One of the worst things of this war, says Chesterton, is not the horror it provokes but the horror it does not provoke:
The very fact that we now take such tales comparatively calmly marks the crushing weight of that degradation of war which the Prussians have heaped more and more heavily on the world. They have lowered the standard even of police news; and blunted the senses, even the sense of the sensational. They have made blood as cheap as mud, and almost as colourless. Had they prevailed, they would have battered us into their own shapeless shape; even as it is the repeated blows almost blind us to their own brutality. And this is, perhaps, the deepest of all reasons for disarming them—that they drag us down morally as well as materially. In fighting them we fight things more justly to be hated than mere devils; we fight shameful possibilities, and the brutes we might ourselves become.
This is sometimes tedious reading, but there are many rewards as well. However, some might wonder why Chesterton keeps writing about the war even after the war is over. There are two reasons. First, Chesterton does not think the war is over. The end of the fighting is not peace. The peace-settlements are not peace. The Prussian philosophy has not been defeated. He warns that “at the first chance Prussia, at the head of all her slaves, would return to the charge.” That is precisely what happened.
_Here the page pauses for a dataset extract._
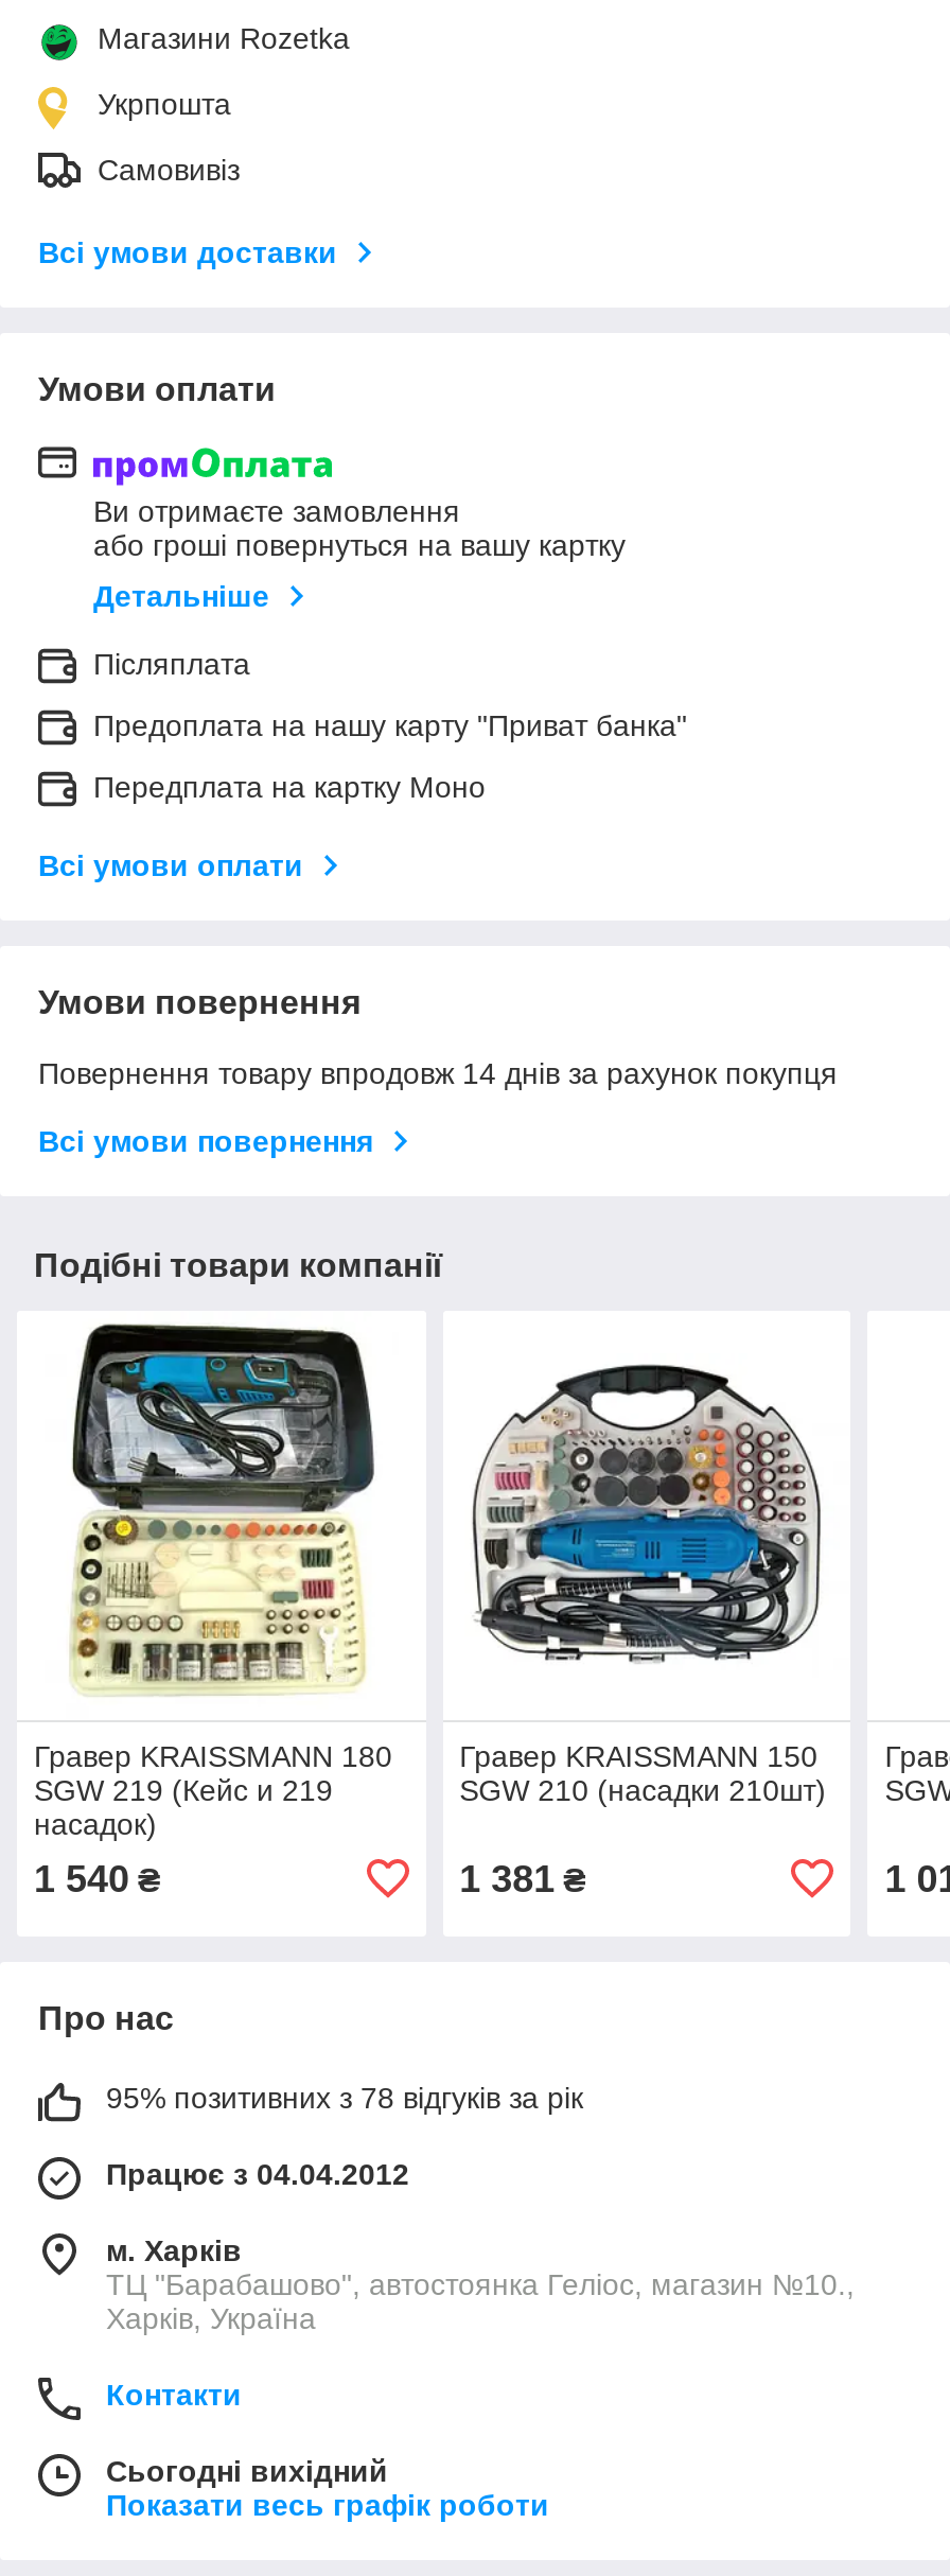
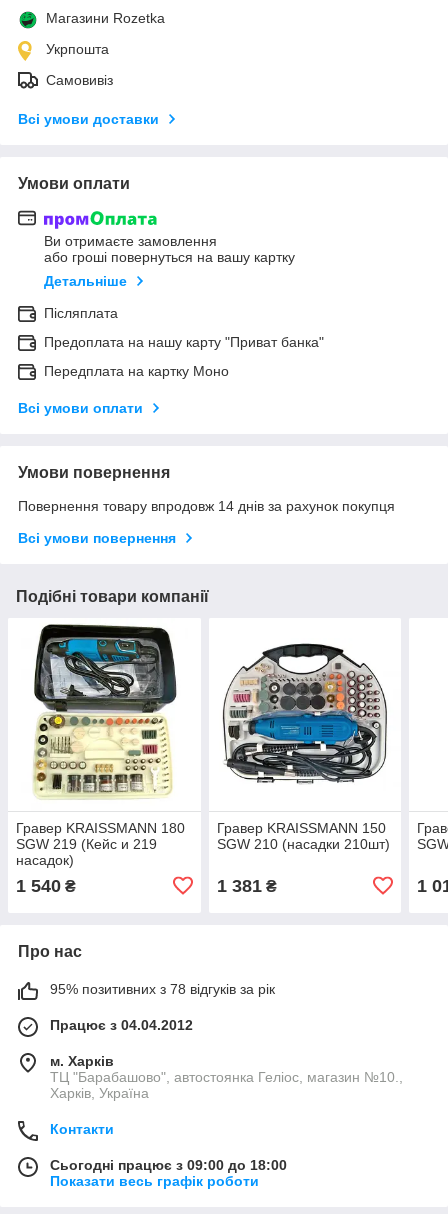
[106,2454,388,2488] Сьогодні вихідний -> [50,1157,287,1173] Сьогодні працює з 09:00 до 18:00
Chesterton explains the future better than historians explain the past.
Secondly, there is one episode in the war that he does not mention in these columns, but it explains in part his “intolerance for the tale ending wrong.” His brother Cecil died in a French military hospital just days after the war ended.
There is another history-as-it-happened lesson in these pages. And equally prophetic. Consider this apparently universal observation from Chesterton:
It is obvious that a politician often passes the first half of his life in explaining that he can do something, and the second half of it in explaining that he cannot. When he is in opposition he is an expert on the means to some end; and when he is in office he is an expert on the obstacles to it. In short, when he is impotent he proves to us that the thing is easy; and when he is omnipotent he proves that it is impossible.
But he is referring to one politician in particular. Who? None other than Lenin. Chesterton is watching the early unfolding of the Soviet Union in the wake of the Bolshevist Revolution, and one of the first things he notices is how quickly the Communists are compromising on their Communist ideals. What he predicts will happen is the growth of a rigid bureaucracy. Guess what happened.
This volume begins with lots of attention on the Prussians. It ends with attention on the Russians. The upheaval of civilization in the 20th century is well underway, as we will move from international crisis to international crisis. If crises were more local they would be more manageable. But no one seems to have thought of that. Well, one person did.